Просмотр сообщения в игре «Schenk mir ein Wunder»

      В кружку заглянул и Омлет, понятливо кивая. Вот удача — такие друзья-приятели! От прилива благодарности Филиберт даже подумал, не сделать ли широкий жест и не угостить ли служивых пивом. Но потом в нём проснулся уже не добросердечный повар, а нерадивый ученик фогта Дроарда, кой многажды бывал бит за непроходимую тупость. Денег при Филиберте не было, окромя вчерашнего капитанова талера. Того, что он всё утро крутил в кармане, пока заседали военные советы. А раз денег не было, требовалось подумать, какой лошади подмазать копыта (как выразился бы Горан Пришедший-в-конюшню) или кто возобладает (как выразился бы капитан прошлой ночью): ваш приятель-Омлет али рачительный кулинар, что и пельмень в дебет не выдаст.
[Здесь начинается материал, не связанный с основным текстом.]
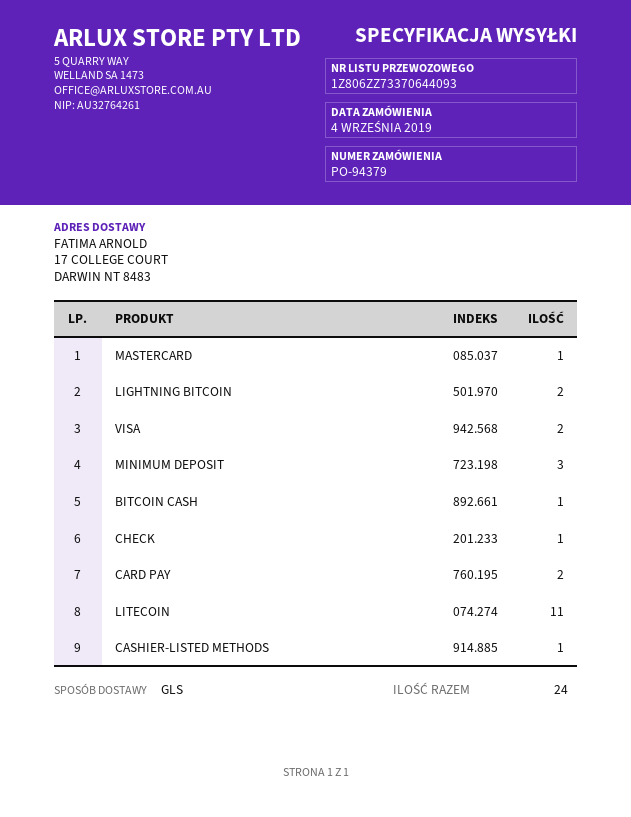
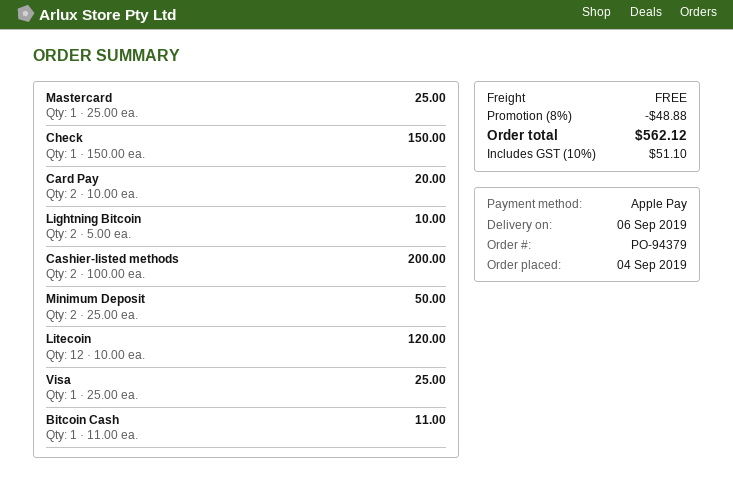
VISA: 2 -> 1
MINIMUM DEPOSIT: 3 -> 2
LITECOIN: 11 -> 12
CASHIER-LISTED METHODS: 1 -> 2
      Хохоча над собственными же незатейливыми шутками («А-а, эвон к чему забор. Чтоб жена на цепи сидела!»), Филиберт занялся мрачным и грозным делом. Он принялся считать.

      Итак, два стражника сидели пред ним. Того дня, шныряя по ночной Эссембре, Омлет дважды встречал оружные патрули о четыре меча каждый. «Четыре да четыре... десять? Нет, не десять... восемь!» С немалой долею вероятности следовало добавить, что с ещё одним патрулём в широких предместьях разведчики разминулись — того... одиннадцать... двунадесять. Перейдя к такой сложной цифири, Омлет начал загибать мысленные пальцы. Двунадесять за стенами. Наверное, ещё четвёрка в самом городе, четвёрка на стенах и караульных башнях, да четвёрка в Илметовом маноре, да ещё двойка неотлучно при Их сиятельстве. Дюжина и две четвёрки удачно сошлись в два десятка, а к ним прибавились ещё шестеро. Допустив, что ещё четверо конников отряжены в разъезды к полям и фермам, Омлет получил три десятка мечей в смене.

      Беззаботно болтая, парочка выдала ещё один секрет. Один сказал: «через два дня смена». То бишь, после патруля стражник два дня отдыхает и выходит в новый дозор на третий. Значит, три десятка перемножить на три — без десятка сотня. Филиберт предполагал, что днём Эссембра патрулируется не так усердно. День — это время людей. Даже на окраине Леса, чью восточную границу немногие видали и вернулись живыми, день принадлежал пахарю и лесорубу, булочнику и судомойке. Для простоты Филиберт вполовину уменьшил число ночных городских дозоров, а когда вышло тринадцать, добавил ещё одного от суеверий. Ну пусть его. Должен же какой сержант местный острог сторожить? Должен. И спиваться он там должен. Итого четырнадцать да на три — вышло сорок два. Сорок два да девяносто — сотня и, коли на круг дать, три дюжины. Вот, видать, и всё дежурное Эссембрийское ополчение. Полторы сотни воинов. Стало быть, угости он сейчас собеседников отменным пшеничным, али даже ходкой медовухой, Филиберт потратился бы деньгами ажно на одну семьдесят пятую всего городского войска. Поистине, такие сведения стоили шести медяков.

      «Взятка хрестоматийных масштабов!» — Омлет считал, что это слово означает нечто грандиозное, и поднялся с благодарной улыбкой:

      — Вот спасибо! Как знал, где найду. Знаете, чего? С пивоварен я не свертаюсь, но с пивом и счас помогу. Корчмарь! Поставь две медовые бутылки служивым, а мне серебяк сменяй на денарий и три шиллинга. Угощаю, братцы. И торжественно клянусь не говорить овце, как я Манфреда сыскал.